This morning’s papers feature the latest developments in the Prime Minister’s green reset. Today, the headline is his pledge to reduce British carbon emissions by 68 per cent by 2030.
As the FT notes, hitting this target will “will require restructuring a significant portion of the economy”. Making half of all cars on the road electric by the end of the decade, as the Daily Telegraph reports, would be just the start.
So far, there hasn’t been much pushback against this “ambitious new target”. This is perhaps not surprising, since we are still at the stage where the Government is doling out cash. Visions of the ‘green industrial revolution‘ can dance safely before MPs’ eyes.

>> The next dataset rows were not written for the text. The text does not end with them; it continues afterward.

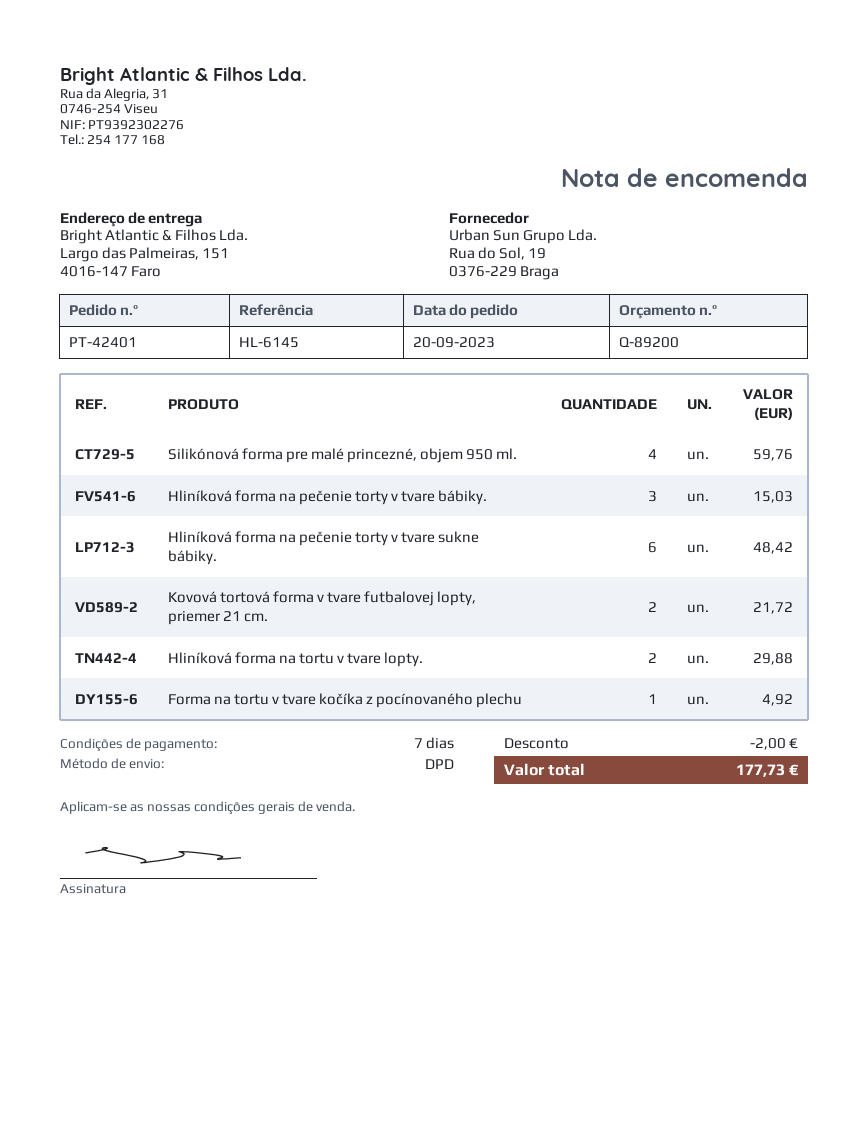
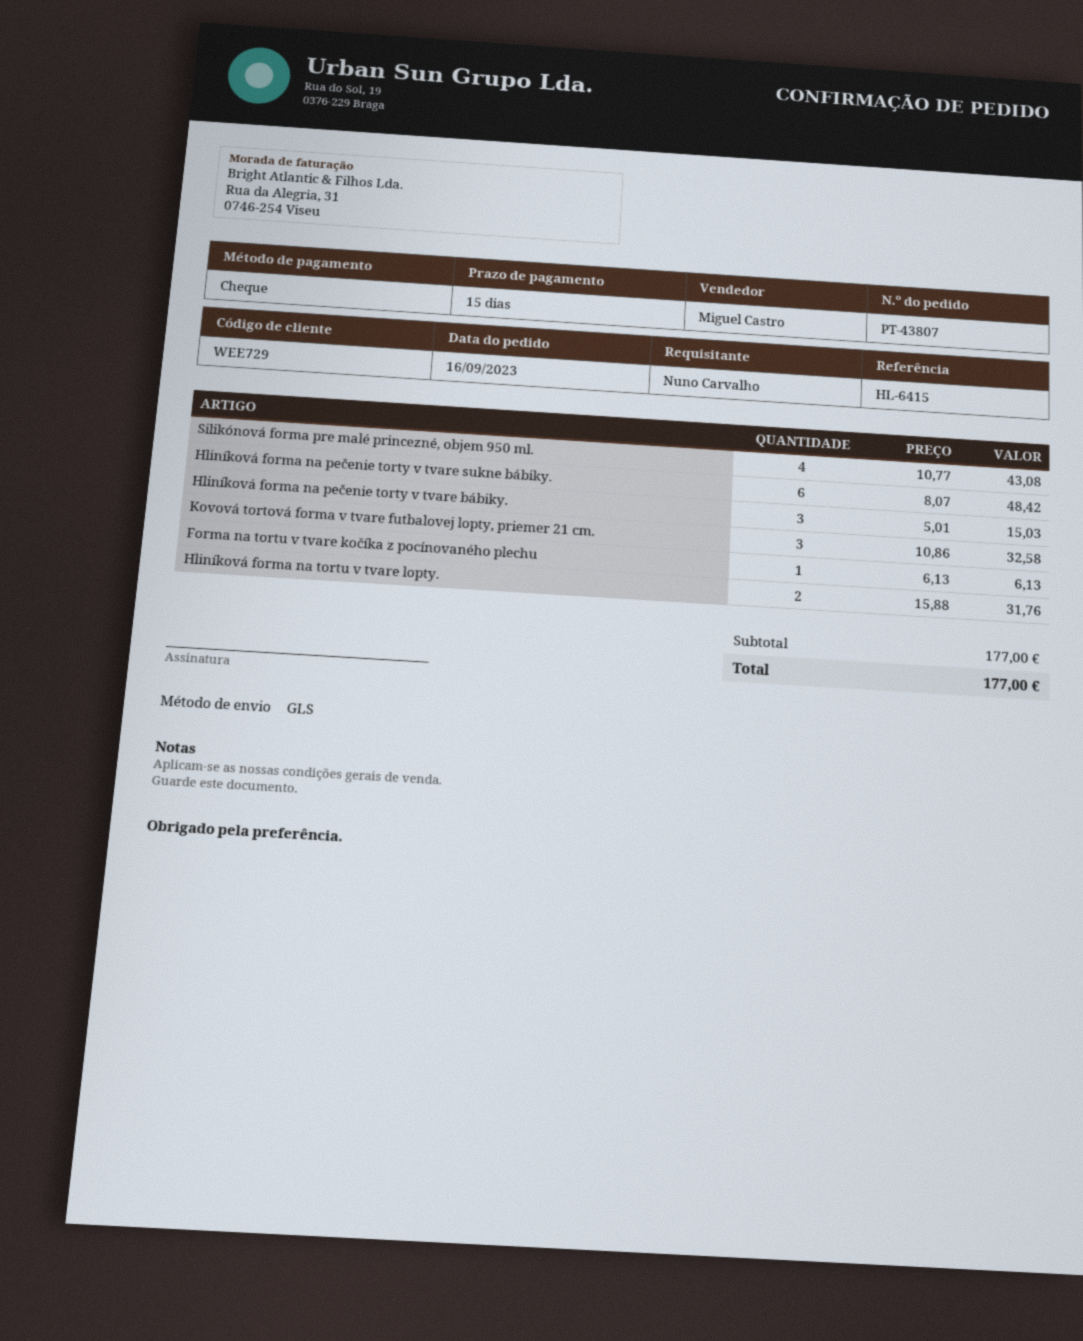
order number: PT-42401 -> PT-43807
order date: 2023-09-20 -> 2023-09-16
payment terms: 7 days -> 15 days
reference: HL-6145 -> HL-6415
shipping method: DPD -> GLS
Silikónová forma pre malé princezné, objem 950 ml.: 4 for 59.76 -> 4 for 43.08
Kovová tortová forma v tvare futbalovej lopty, priemer 21 cm.: 2 for 21.72 -> 3 for 32.58
Hliníková forma na tortu v tvare lopty.: 2 for 29.88 -> 2 for 31.76
Forma na tortu v tvare kočíka z pocínovaného plechu: 1 for 4.92 -> 1 for 6.13
discount: 2.00 -> none
total: 177.73 -> 177.00

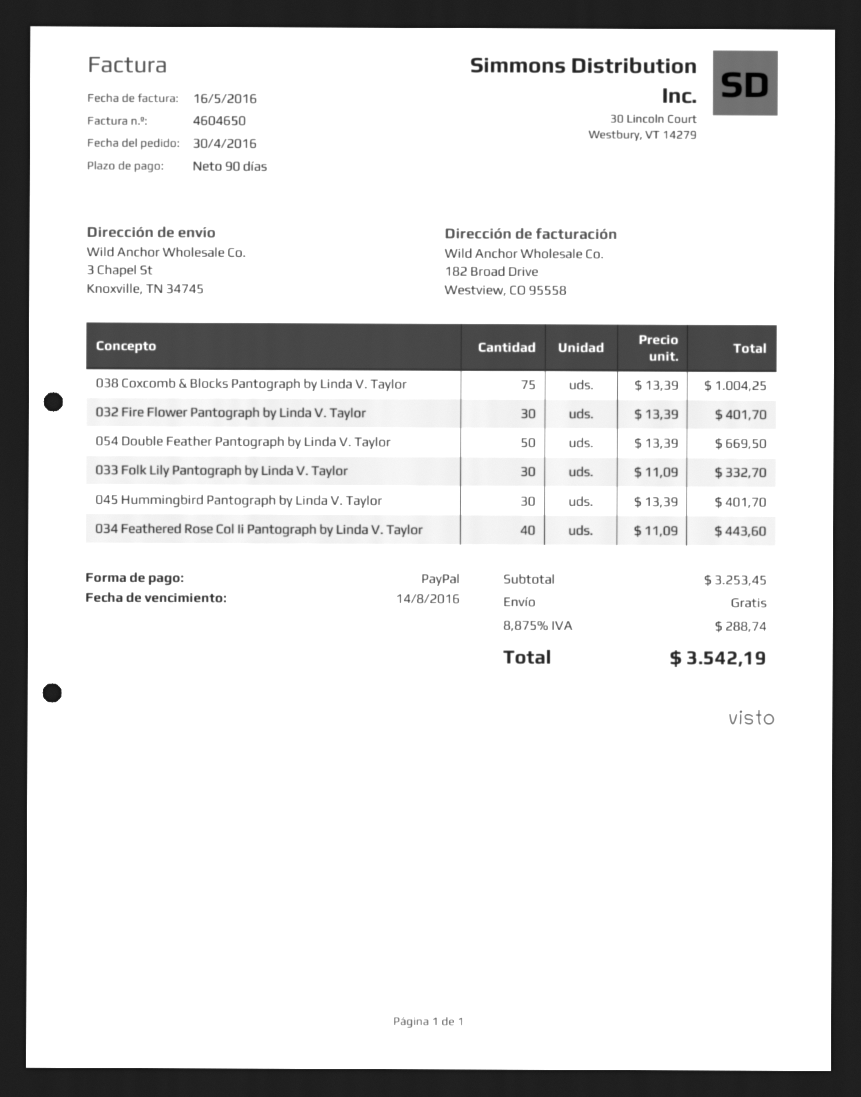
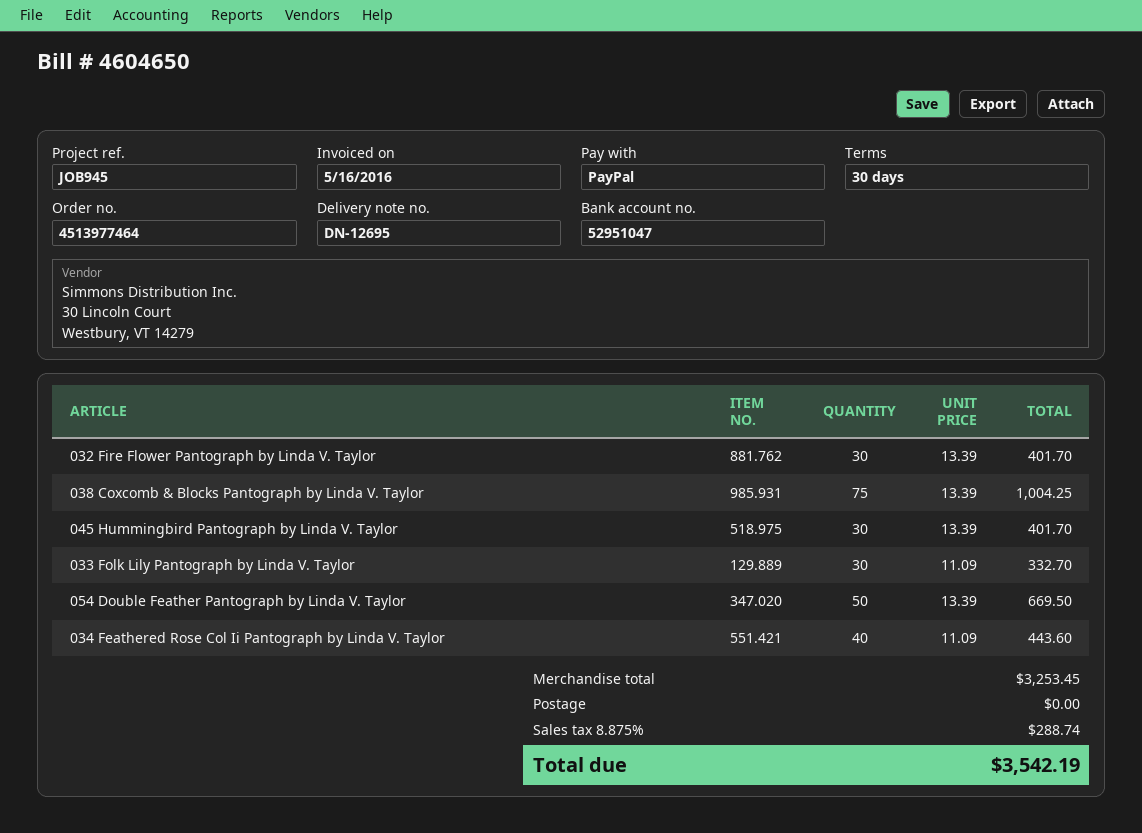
payment terms: 90 days -> 30 days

But there are reasons to expect that this won’t last. Not because of any widespread disagreement on the underlying science, but because it will require a lot of long-term infrastructure development of the sort that the United Kingdom has become increasingly bad at.
The goal for widespread electric cars, to pick just one example, would mean installing a comprehensive national network of charging points on a par with the existing one for petrol stations. This is probably doable, but would you bet on a nation that just ‘rolled back’ its plans to deliver a national high-speed broadband network?
According to the National Audit Office’s new report on Net Zero, delivering it in the time now set down in law “will require wide-ranging changes across society and the economy at a pace which leaves little room for delay”. Yet as Rachel Wolf noted in a recent piece for this site:
“Our economy and lives are built off copious amounts of affordable energy. It is the main reason we were able to escape the destitution of the past. A life unimaginable to even the elite in the Eighteenth Century is now accessible to nearly all. Therefore, any successful programme to reduce emissions must understand that people will not go backwards. Policies must work within the grain of people’s lives – not rewire them.”
If the Government (or the next one) doesn’t want to end up having to choose between brute-forcing its way towards Net Zero through policies such as pricing the low-paid out of international travel or eating meat (goodbye levelling up), it needs to lay the foundations for a smooth and efficient transition to greener systems which are just as effective as the current ones – and to do so at the very moment it has just used up much of its fiscal wriggle-room fighting Covid-19.
Others have pointed out how badly the pandemic has exposed the decay of British state capacity. But it didn’t take a global crisis to know that British politicians are deeply averse to making important long-term infrastructure decisions when there is any pain involved. We haven’t found the will to expand Heathrow, or Felixtowe, and are only limping towards an incomplete high-speed railway. Nobody expects the Prime Minister’s mooted Irish Sea Bridge to get built, and MPs continue to mutiny against any attempt to solve the housing crisis by actually building enough houses.
Would you bet on such a political culture seeing through (let alone successfully) an attempt to deliver “wide-ranging changes across society and the economy at a pace which leaves little room for delay”?